You should note, however, that @KFrank’s explanation is correct and indeed detaching value would cut the computation graph at this point and the parameters involved to calculate value might not be trained.
Also, @jsa378 explained “I did not press for a detailed explanation”, which I think is also concerning especially when also claiming that “presumably the processor knows this code better than anybody”.

Commenting on ptrblck’s last paragraph: It’s a slightly tricky situation for me. You guys maybe/probably know PyTorch better than my professor, but I cannot dump all the code here and expect anybody to comb through all of it.

So I cannot be completely sure whether you guys or my professor are correct about this. All I can say is that after implementing .detach() as suggested, the code runs and performs roughly as the professor said it would. Perhaps using .detach() as suggested is not best practice - or maybe it’s the right thing to do, given the context of the code.

(To anybody reading this: This is not advice. I am not an authority on PyTorch.)

Thanks for everyone’s help.

Hi jsa!

The following is meant as an honest suggestion, not as a rhetorical comment.

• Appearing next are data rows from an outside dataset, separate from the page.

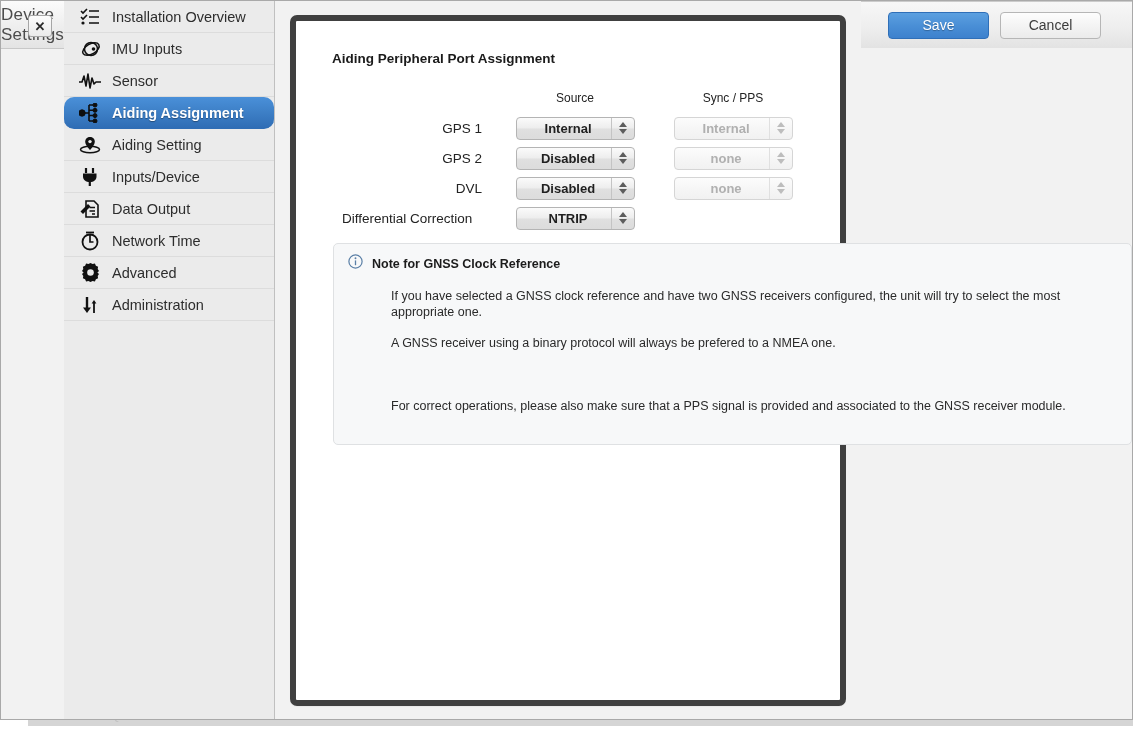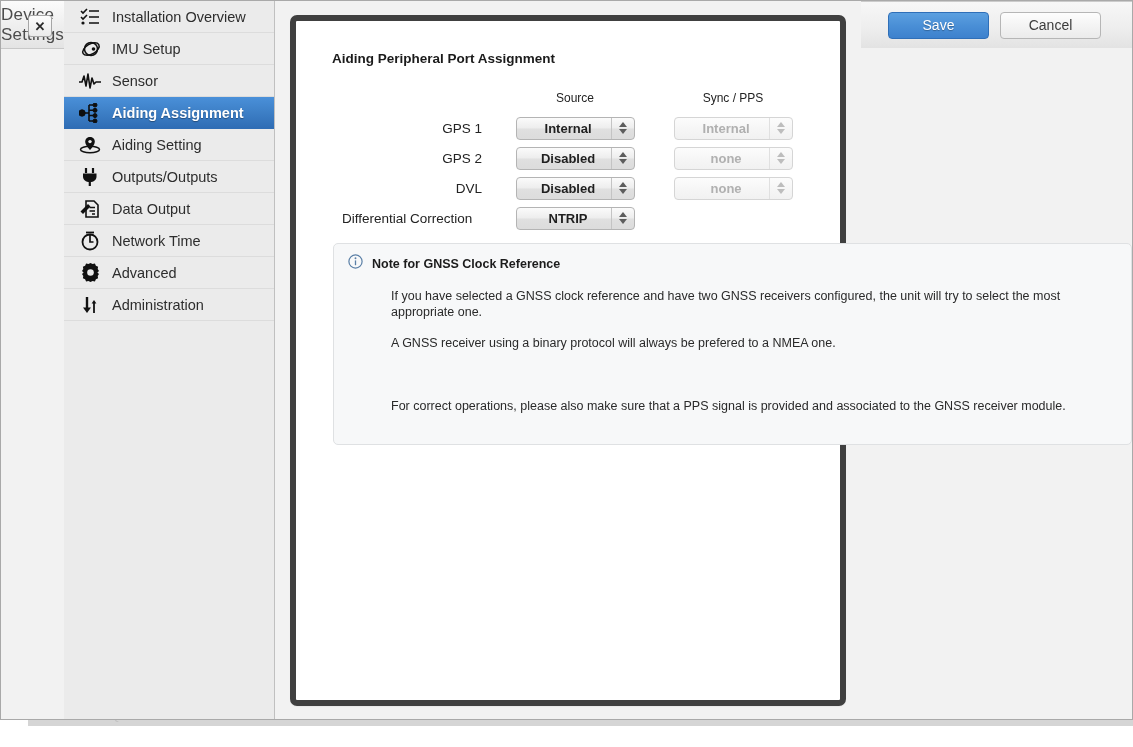"IMU Setup" span.nav-label { text: Setup -> Inputs }
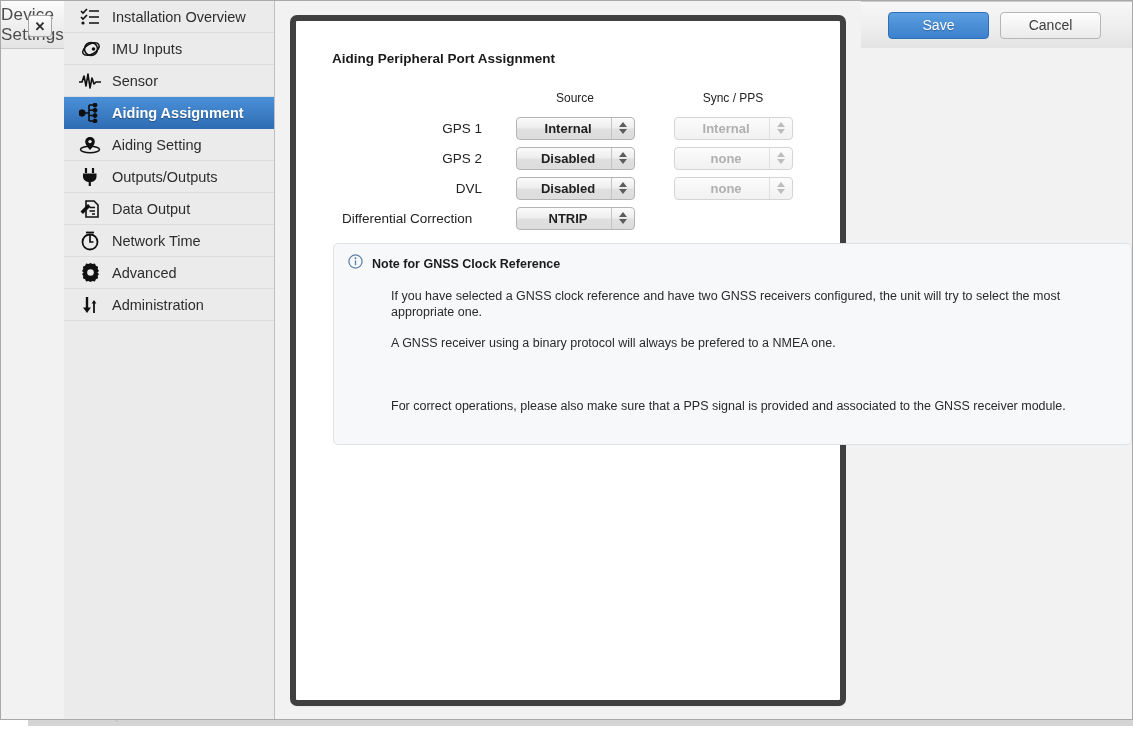"Aiding Assignment" .nav-item.active { border-radius: none -> 10px }
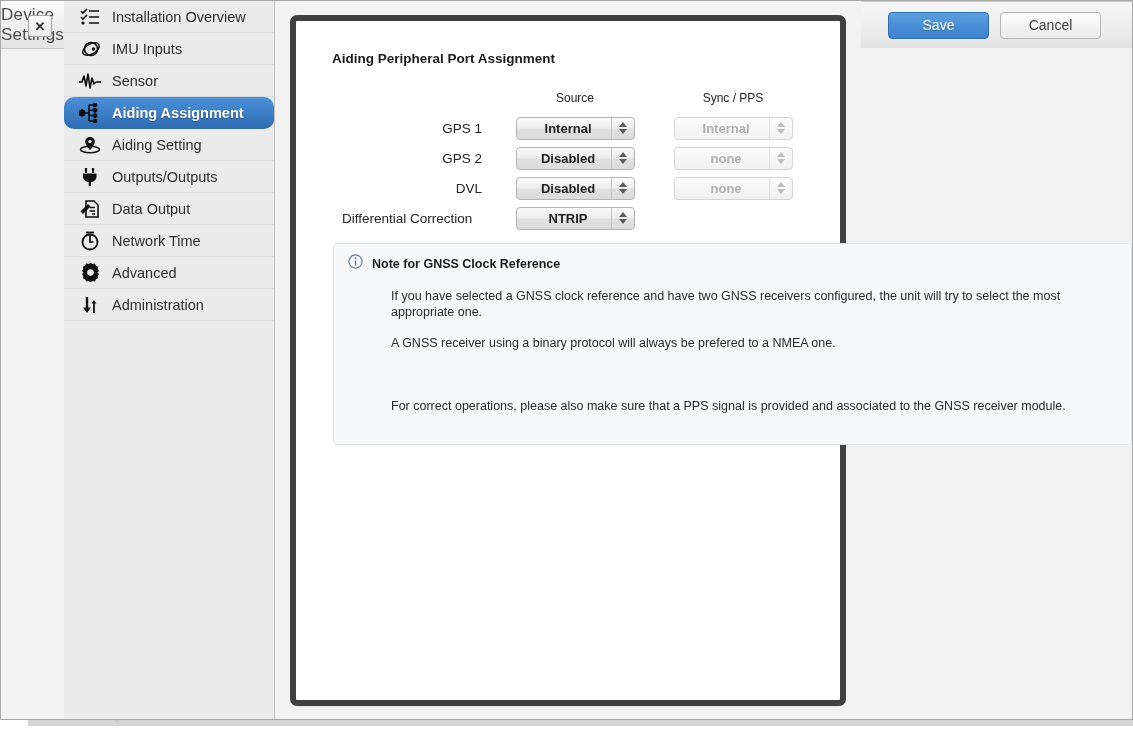"Outputs/Outputs" span.nav-label { text: Outputs/Outputs -> Inputs/Device }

First, you have to do whatever is best to keep your TA and professor happy
in the context of your project.

However, since you’re trying to learn pytorch and neural networks, if and when
you have a free moment, you might try to track down where in your code the
inplace modification is occurring.

Then look at the logic of your model and training algorithm and form your
own opinion about whether or not that inplace modification is “legitimate”
and whether the use of .detach() is or is not an appropriate solution in
the context of your specific use case.

Good luck.

K. Frank

K. Frank,

Thanks for the advice. I will see if I have time when the course is over.